Fig. 9 CCF constructed using templates for Na, K, FeH, V, and TiO. The x-axis indicates the offset relative to the line of sight velocity of the stellar system (VLOS), while the y-axis displays the range of Doppler velocities (Kp) associated with the planet’s orbit around the star. The CCFs are presented in S/N units to facilitate interpretation. White lines mark the predicted velocities for both the star and the planet, serving as a guide. The bottom part of the figure zooms in on the CCF at the expected Kp velocity, offering a detailed view of the search for atmospheric signals.

Fig. 10 Top: Transmission Spectroscopy showing extra absorption in the Na doublet’s core lines across different global abundances, measured in PPM. This plot compares three injected models, illustrating the presence or absence of TiO and VO. It features one example with error bars plus a main strand after several runs. In light blue, regions below 200 ppm are highlighted, indicating areas under the estimated error threshold coming from models without signals.

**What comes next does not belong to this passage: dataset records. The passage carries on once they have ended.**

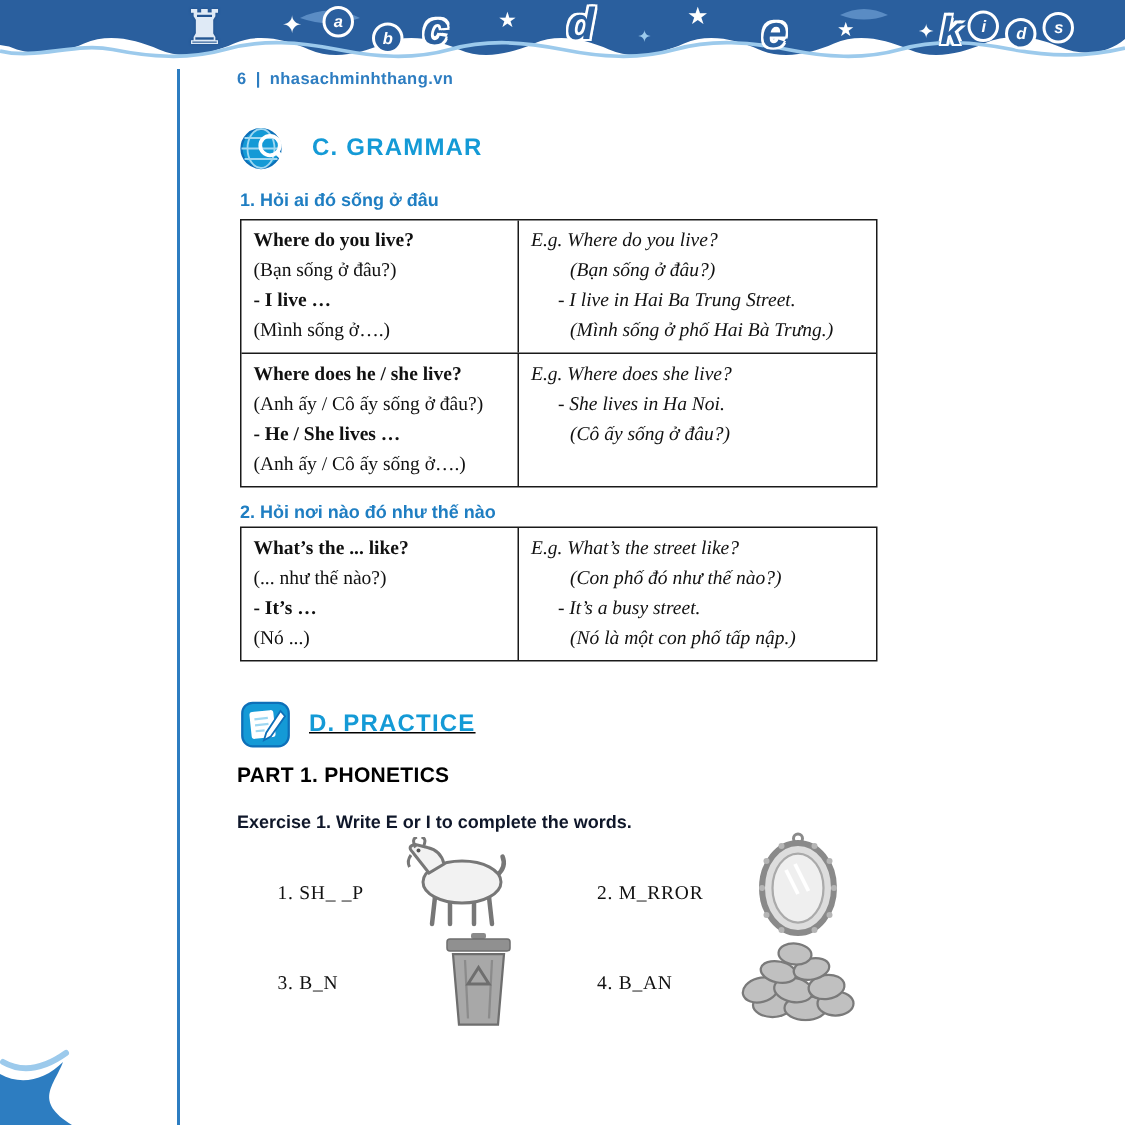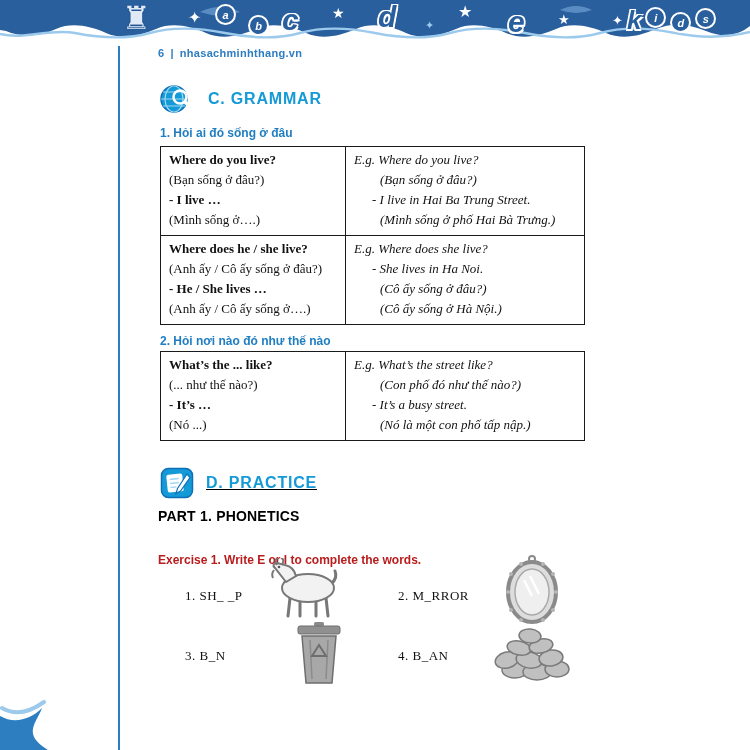--- a/index.html
+++ b/index.html
@@ -44,22 +44,22 @@
   .cell.left{width:185px;border-right:1.5px solid #1a1a1a;padding-right:4px;}
   .cell.right{flex:1;font-style:italic;}
   .line{line-height:20px;white-space:nowrap;}
   .b{font-weight:bold;}
   .i1{padding-left:26px;}
   .i2{padding-left:18px;}
 
   
   .part-title{position:absolute;left:158px;top:508px;font:bold 14px "Liberation Sans",sans-serif;
               color:#000;letter-spacing:.2px;}
-  .exercise-title{position:absolute;left:158px;top:553px;font:bold 12px "Liberation Sans",sans-serif;
-              color:#b91c1c;}
+  .exercise-title{position:absolute;left:158px;top:541px;font:bold 12px "Liberation Sans",sans-serif;
+              color:#0f172a;}
   .ex-item{position:absolute;}
   .ex-label{font:13px "Liberation Serif",serif;color:#111;letter-spacing:.5px;}
   .clipart{position:absolute;}
 </style>
 </head>
 <body>
 
 <div class="page">
 
   <div class="banner">
@@ -132,21 +132,20 @@
       <div class="cell left">
         <div class="line b">Where does he / she live?</div>
         <div class="line">(Anh ấy / Cô ấy sống ở đâu?)</div>
         <div class="line b">- He / She lives …</div>
         <div class="line">(Anh ấy / Cô ấy sống ở….)</div>
       </div>
       <div class="cell right">
         <div class="line">E.g. Where does she live?</div>
         <div class="line i2">- She lives in Ha Noi.</div>
         <div class="line i1">(Cô ấy sống ở đâu?)</div>
-        <div class="line i1">(Cô ấy sống ở Hà Nội.)</div>
       </div>
     </div>
   </div>
 
   <div class="sub-title" style="top:334px;">2. Hỏi nơi nào đó như thế nào</div>
 
   <div class="gtable" style="top:351px;">
     <div class="trow">
       <div class="cell left">
         <div class="line b">What’s the ... like?</div>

Bottom: Three examples of Transmission Spectroscopy in PPM are presented. Black points represent data binned by a factor of 100, the light blue area denotes a 95% confidence interval, magenta highlights the core lines, and red dashed lines indicate the standard deviation of the continuum. Below these plots are normalised flux profiles centred on the core lines, with a dashed blue line marking the Na doublets.

5 Analysis

To place our results into context, we performed an injection and recovery test in order to assess the quality and limitations of the data. The predictions were made using data sets drawn from frames outside the transit. First, we generated a model with petitRADTRANS, which is convolved by a Gaussian kernel accounting for the rigid-body rotation of the planet on its axis, the equivalent ESPRESSO signal convolution, and the smearing of the absorption lines due to the change in the line-of-sight radial velocity during each given exposure. Second, we combined all the spectra from the out-of-transit data to create a master spectrum as before, with which we injected the predicted signal generated previously. Then we inject photon noise to get the equivalent S/N expected from an exposure. The synthetic spectrum with the noise is defined as follows: $$f_{i,\text{syn}}(\lambda )=f_{{\text{m}}_i}(\lambda )-\frac{r_{\text{planet }}^2(\lambda )}{R_{\text{star }}^2}+A\frac{{ϵ}_i(\lambda )}{\sqrt{f_{{\text{m}}_i}(\lambda )}},$$(5)

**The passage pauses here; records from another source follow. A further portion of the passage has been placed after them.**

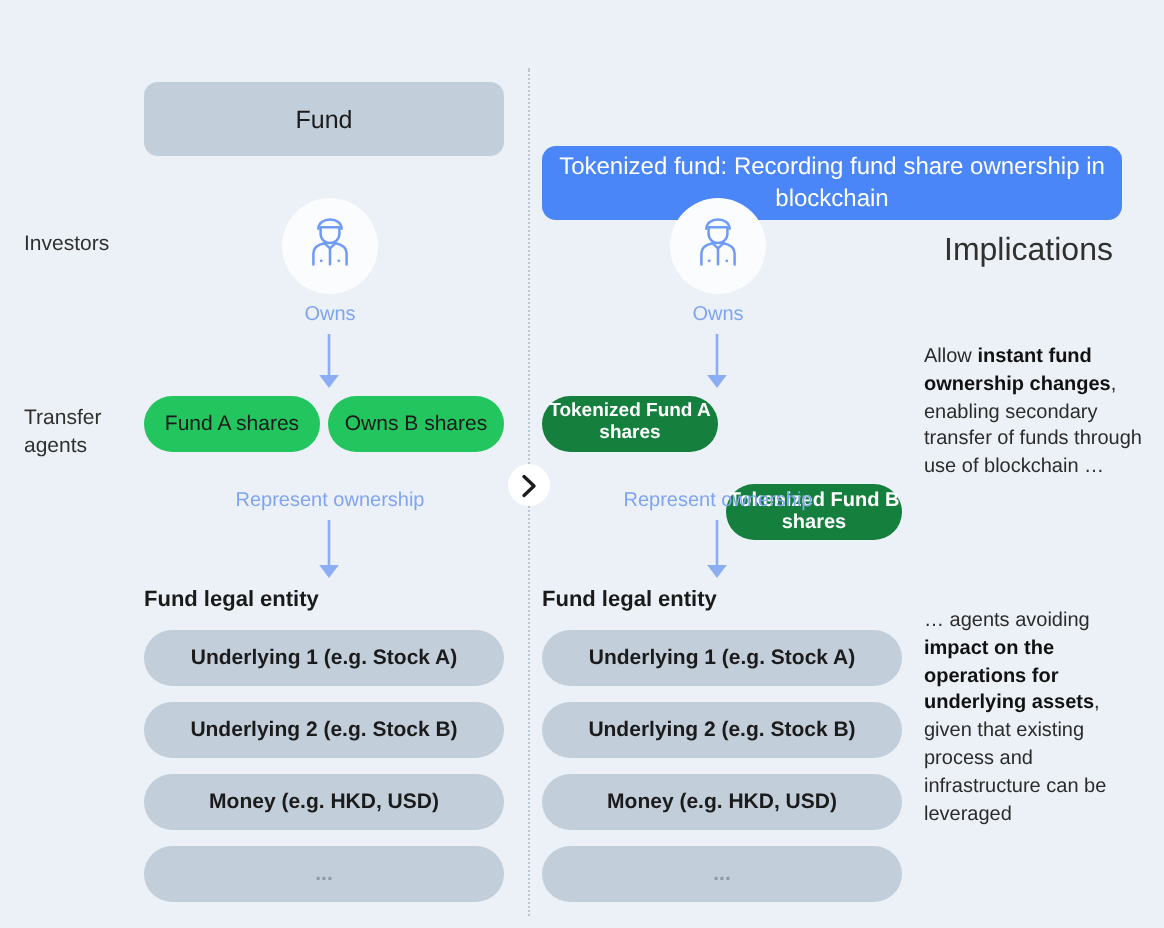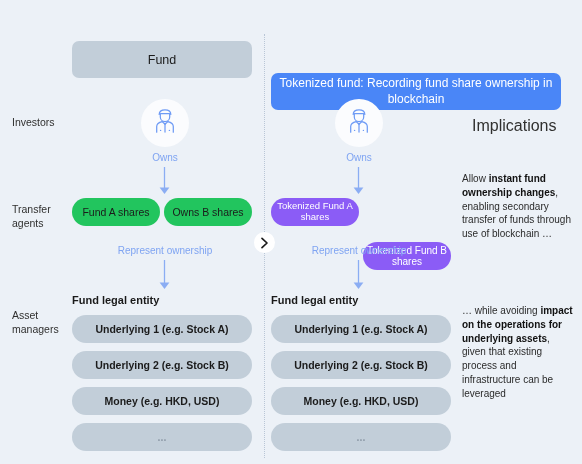--- a/index.html
+++ b/index.html
@@ -144,22 +144,23 @@
     align-items: center;
     justify-content: center;
     text-align: center;
     line-height: 1.15;
   }
   .pill.grey {
     background: #22c55e;
     color: #1b1b1b;
   }
   .pill.blue {
-    background: #8b5cf6;
+    background: #15803d;
     color: #ffffff;
+    font-weight: bold;
   }
   .share-pill { height: 28px; width: 88px; font-size: 10.5px; }
   .sp-a-l { left: 72px;  top: 198px; }
   .sp-b-l { left: 164px; top: 198px; }
   .sp-a-r { left: 271px; top: 198px; font-size: 9.5px; }
   .sp-b-r { left: 363px; top: 214px; font-size: 10px; margin-top: 28px; }
 
   
   .entity-title {
     position: absolute;
@@ -214,22 +215,20 @@
 <div id="stage">
 
   <div class="divider"></div>
 
   <div class="col-header grey">Fund</div>
   <div class="col-header blue">Tokenized fund: Recording fund share ownership in blockchain</div>
 
   <div class="row-label investors">Investors</div>
   <div class="row-label transfer">Transfer
 agents</div>
-  <div class="row-label assets">Asset
-managers</div>
 
   <div class="impl-label">Implications</div>
 
   <div class="avatar left">
     <span>
       <svg width="30" height="30" viewBox="0 0 30 30" fill="none" stroke="#6e9bf5" stroke-width="1.25" stroke-linecap="round" stroke-linejoin="round">
         <path d="M9.2 8.4c0-3 2.6-4.6 5.8-4.6s5.8 1.6 5.8 4.6"></path>
         <path d="M10.3 7.8v3.1c0 2.6 2.1 4.6 4.7 4.6s4.7-2 4.7-4.6V7.8"></path>
         <path d="M10.6 7.6h8.8"></path>
         <path d="M12.2 15.6 15 18.2l2.8-2.6"></path>
@@ -312,16 +311,16 @@
   <div class="under-pill right ur0">Underlying 1 (e.g. Stock A)</div>
   <div class="under-pill right ur1">Underlying 2 (e.g. Stock B)</div>
   <div class="under-pill right ur2">Money (e.g. HKD, USD)</div>
   <div class="under-pill right ur3 faded">...</div>
 
   <div class="impl-text impl-one">
     <span>Allow </span><b>instant fund ownership changes</b><span>, enabling secondary transfer of funds through use of blockchain …</span>
   </div>
 
   <div class="impl-text impl-two">
-    <span>… while avoiding </span><b>impact on the operations for underlying assets</b><span>, given that existing process and infrastructure can be leveraged</span>
+    <span>… agents avoiding </span><b>impact on the operations for underlying assets</b><span>, given that existing process and infrastructure can be leveraged</span>
   </div>
 
 </div>
 
 </body></html>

where r is the planet size predicted by petitRADTRANS, ϵ_i is a random number drawn from a normal distribution 𝒩(0,1), and A is a free parameter that scales the model noise to that of the real continuum level, as measured in the combined data. This was done to simulate as much as possible the noise of a real frame with the exposure time taken.

It is important to note that in our injection-recovery tests, the simulated planetary signals were injected into the master out-of-transit spectrum, which combines the observed spectra after telluric correction but before the removal of instrumental systematics, such as the ‘wiggles’ discussed earlier in this work. This approach allowed us to work with a clean spectrum that minimises the influence of systematics and provides a baseline for the ideal detectability of atmospheric features. However, this method does not fully account for all potential residual effects from telluric absorption and instrumental systematics, particularly concerning species retrieval, especially for water. Water vapour, the primary contributor to telluric absorption in our wavelength range, is not included in our cross-correlation templates, resulting in minimal impact on species detection. Therefore, the main limitations to our detection sensitivity stem from photon noise and any residual systematics that persist after correction.

Figure 10 presents the outcomes from various synthetic data simulations around the sodium doublet, utilising three distinct petitRADTRANS models. The ‘base’ model incorporates elements as shown in Fig. 4, albeit with the abundances of TiO and VO set to zero. This base model also stipulates a C/O ratio of 0.5 and an equilibrium temperature of 2000 K at 1 mbar. The other two models, in contrast, include either TiO or VO and TiO together.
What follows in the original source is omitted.